[Edit difference data]

# # #

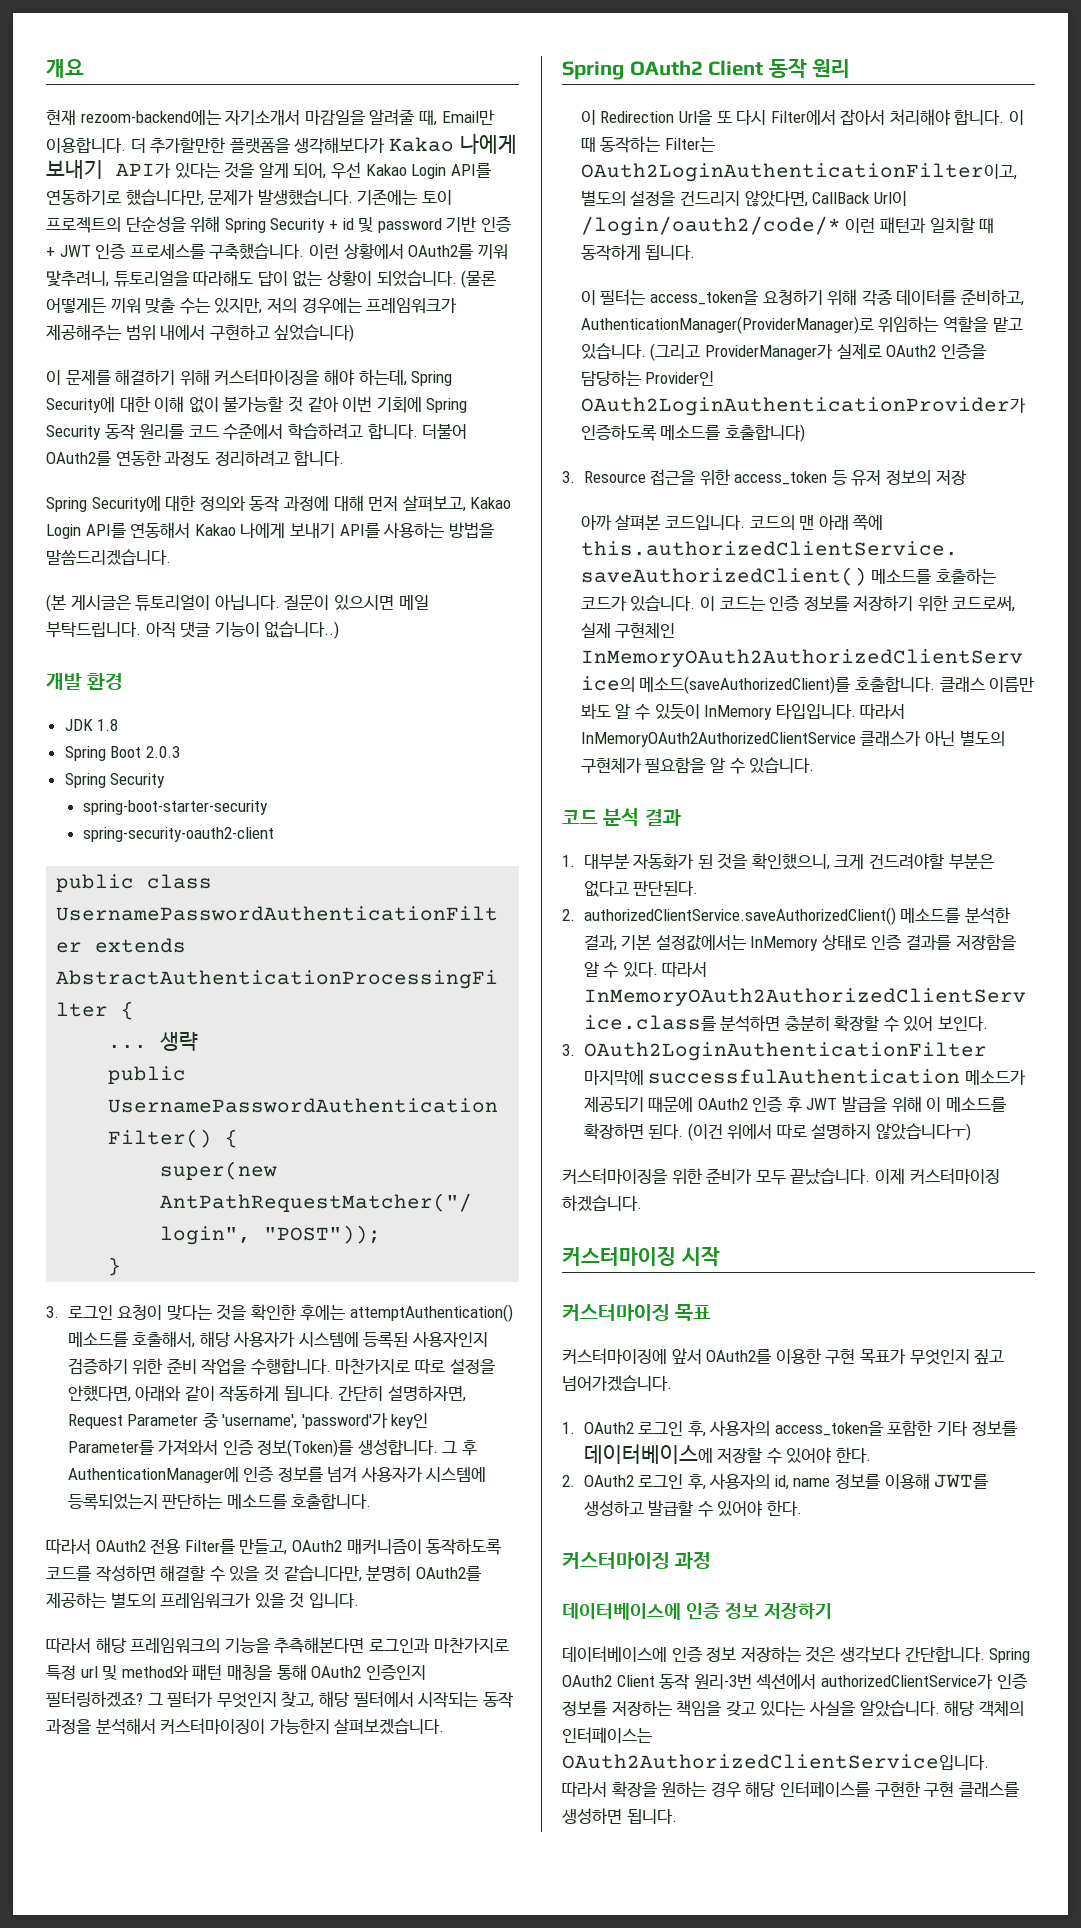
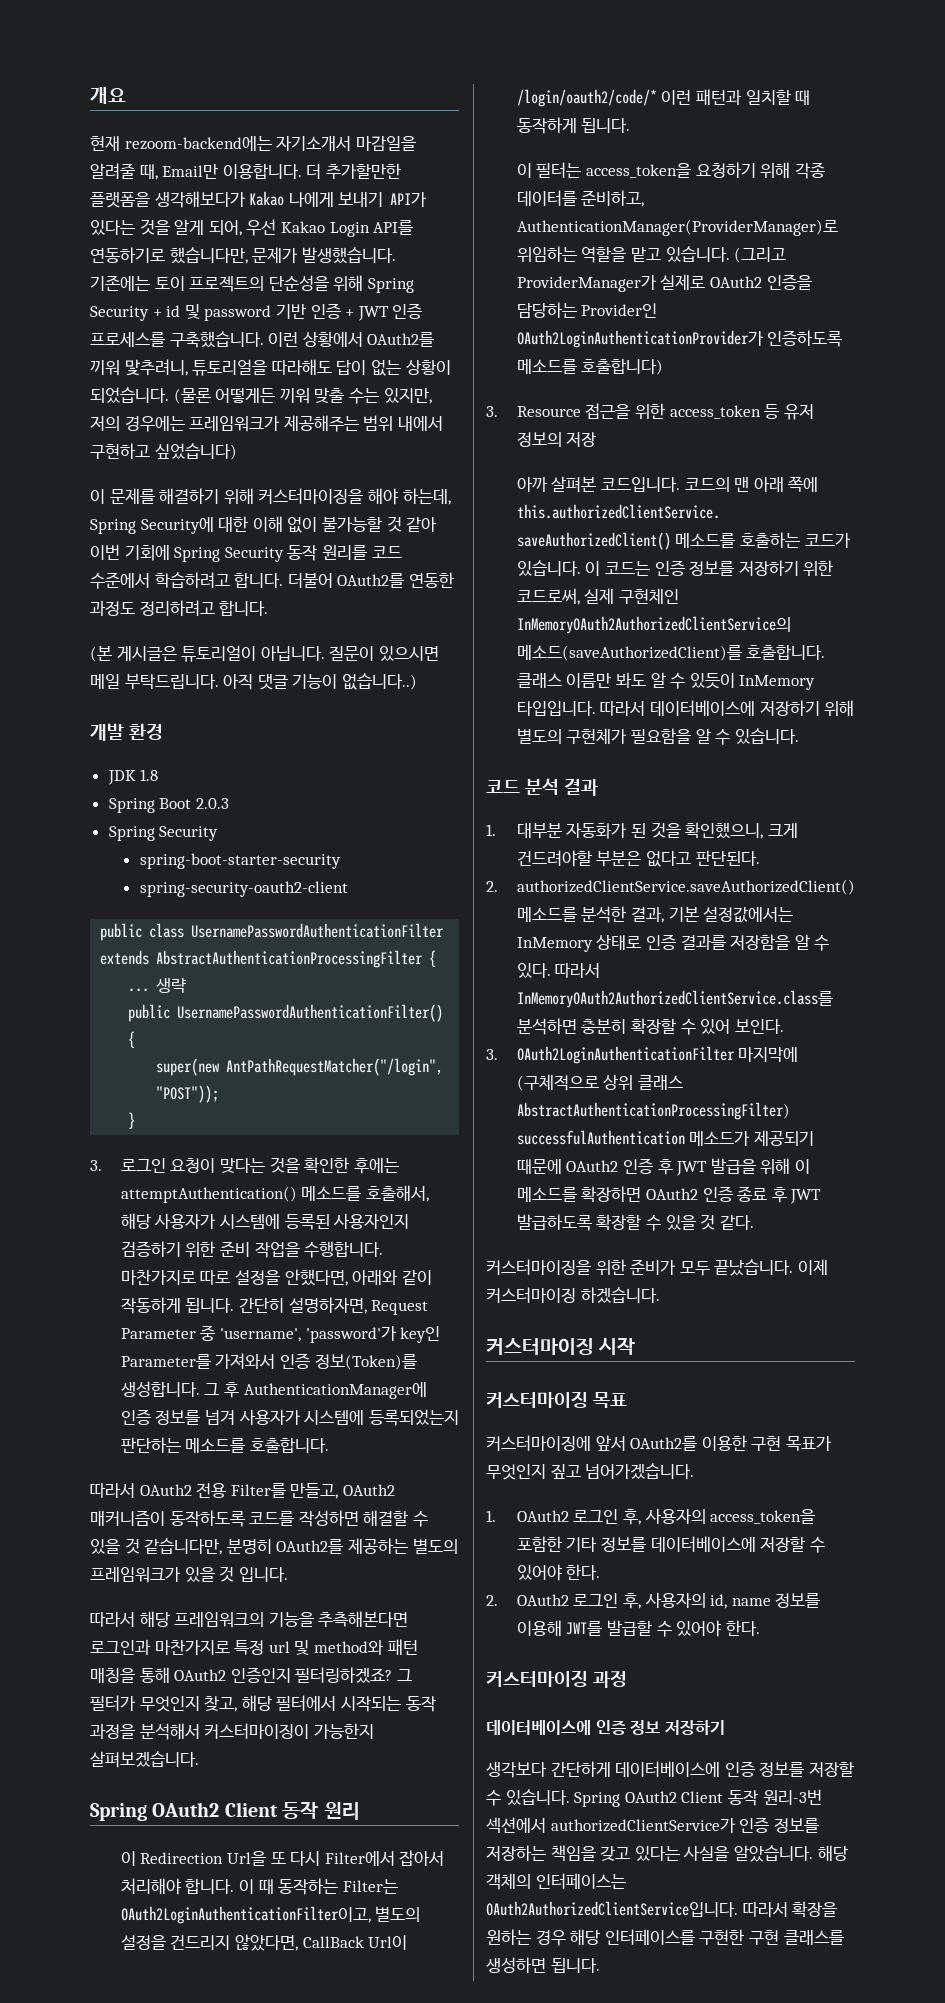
[46,495,512,512] [46,522,494,539] [46,549,171,565] // Spring Security에 대한 정의와 동작 과정에 대해 먼저 살펴보고, Kakao Login API를 연동해서 Kakao 나에게 보내기 API를 사용하는 방법을 말씀드리겠습니다. -> (269, 608) none
[580,731,955,747] InMemoryOAuth2AuthorizedClientService 클래스가 아닌 -> [649,700,855,717] 데이터베이스에 저장하기 위해
(644, 1077) none -> [516,1074,683,1091] [516,1102,790,1120] (구체적으로 상위 클래스 AbstractAuthenticationProcessingFilter)
[648,1123,972,1141] 된다. (이건 위에서 따로 설명하지 않았습니다ㅜ) -> [645,1186,822,1204] [516,1214,754,1231] OAuth2 인증 종료 후 JWT 발급하도록 확장할 수 있을 것 같다.
[583,1500,644,1516] 생성하고 -> (603, 1628) none
[562,1646,985,1663] 데이터베이스에 인증 정보 저장하는 것은 생각보다 간단합니다. -> [486,1761,854,1778] [486,1789,570,1806] 생각보다 간단하게 데이터베이스에 인증 정보를 저장할 수 있습니다.

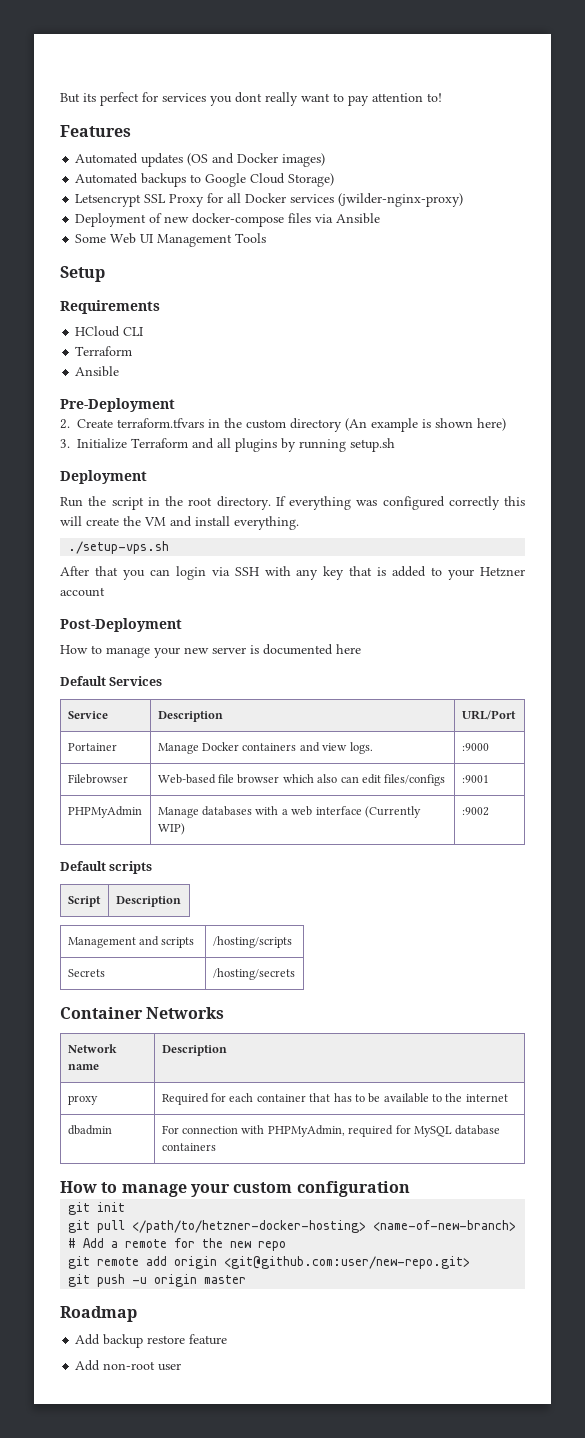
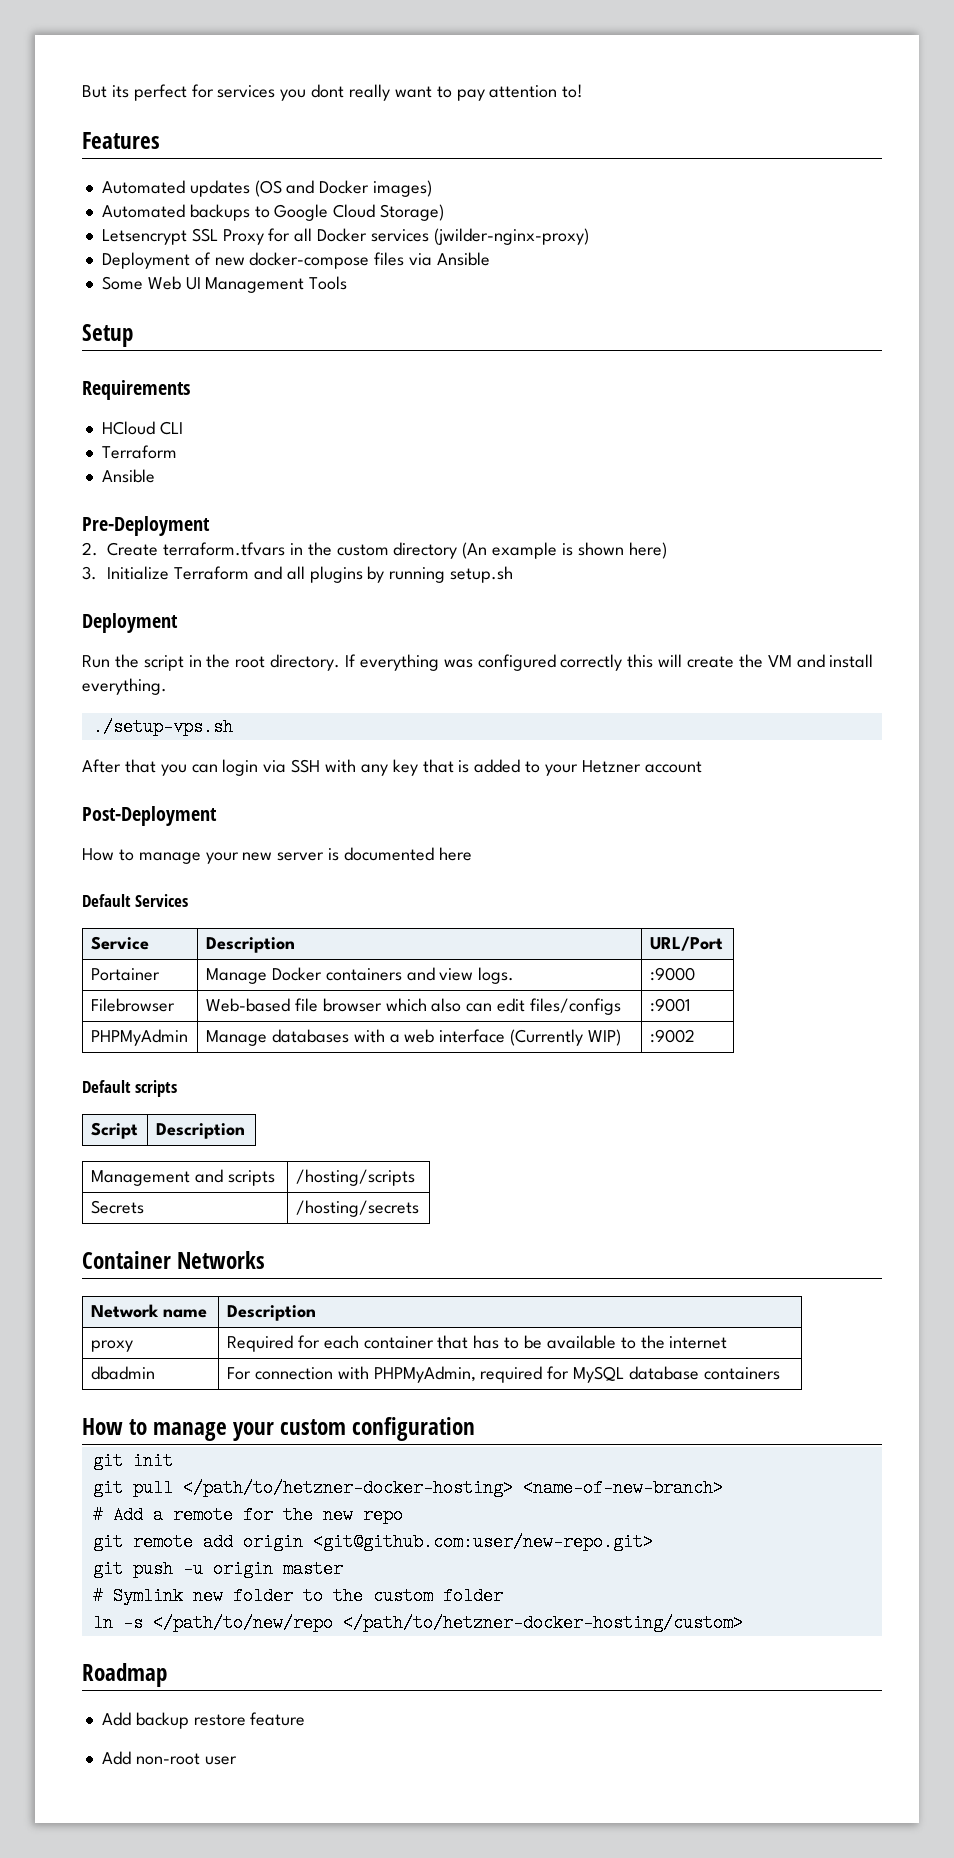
(247, 1279) none -> [92,1587,503,1605] [92,1614,743,1632] // # Symlink new folder to the custom folder // ln -s </path/to/new/repo </path/to/hetzner-docker-hosting/custom>

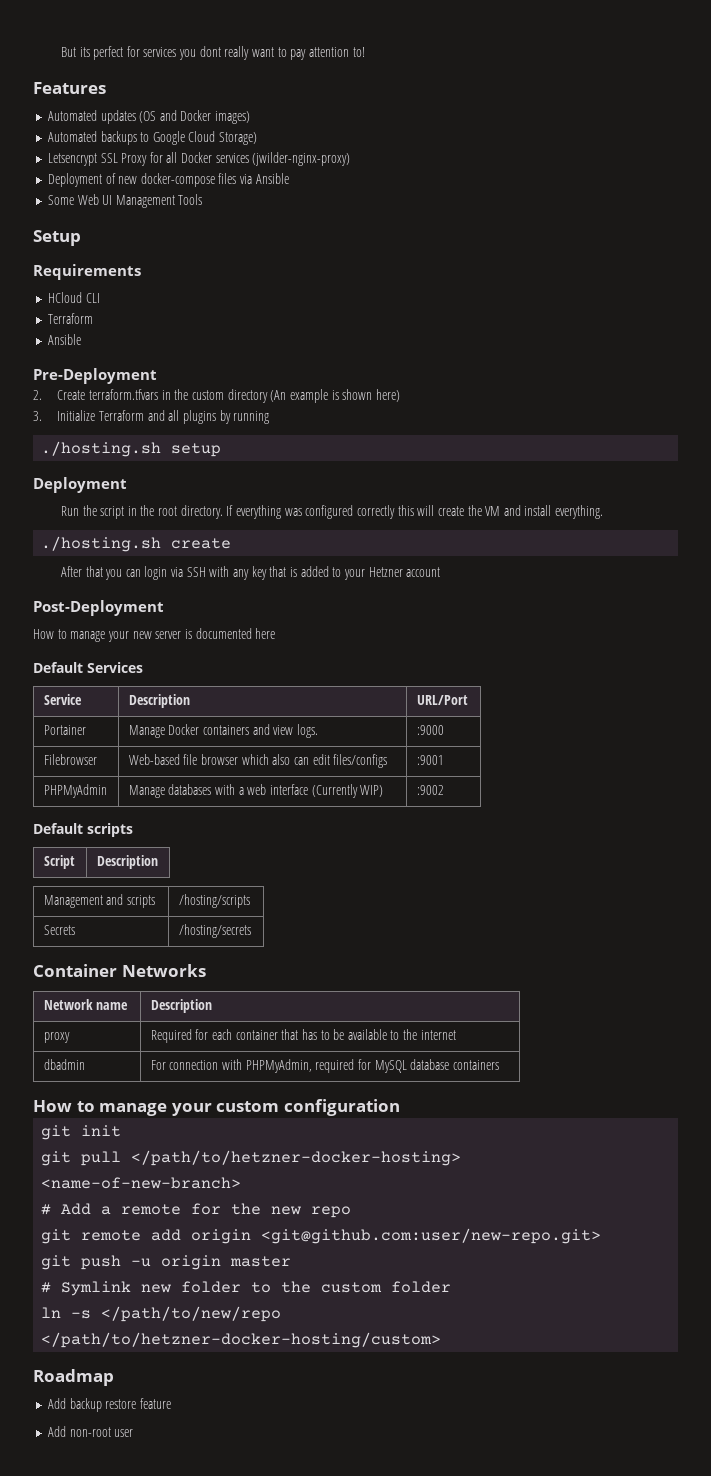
[450,566,514,583] setup.sh -> [41,441,222,457] // ./hosting.sh setup
[92,718,233,736] ./setup-vps.sh -> [41,536,232,552] ./hosting.sh create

# # #

ASSIGNMENT:
The output must be every line of the records, printed exactly, with the pictures omitted.

RESPONSE TO THIS TASK:
[46,495,512,512] [46,522,494,539] [46,549,171,565] // Spring Security에 대한 정의와 동작 과정에 대해 먼저 살펴보고, Kakao Login API를 연동해서 Kakao 나에게 보내기 API를 사용하는 방법을 말씀드리겠습니다. -> (269, 608) none
[580,731,955,747] InMemoryOAuth2AuthorizedClientService 클래스가 아닌 -> [649,700,855,717] 데이터베이스에 저장하기 위해
(644, 1077) none -> [516,1074,683,1091] [516,1102,790,1120] (구체적으로 상위 클래스 AbstractAuthenticationProcessingFilter)
[648,1123,972,1141] 된다. (이건 위에서 따로 설명하지 않았습니다ㅜ) -> [645,1186,822,1204] [516,1214,754,1231] OAuth2 인증 종료 후 JWT 발급하도록 확장할 수 있을 것 같다.
[583,1500,644,1516] 생성하고 -> (603, 1628) none
[562,1646,985,1663] 데이터베이스에 인증 정보 저장하는 것은 생각보다 간단합니다. -> [486,1761,854,1778] [486,1789,570,1806] 생각보다 간단하게 데이터베이스에 인증 정보를 저장할 수 있습니다.

(247, 1279) none -> [92,1587,503,1605] [92,1614,743,1632] // # Symlink new folder to the custom folder // ln -s </path/to/new/repo </path/to/hetzner-docker-hosting/custom>

[450,566,514,583] setup.sh -> [41,441,222,457] // ./hosting.sh setup
[92,718,233,736] ./setup-vps.sh -> [41,536,232,552] ./hosting.sh create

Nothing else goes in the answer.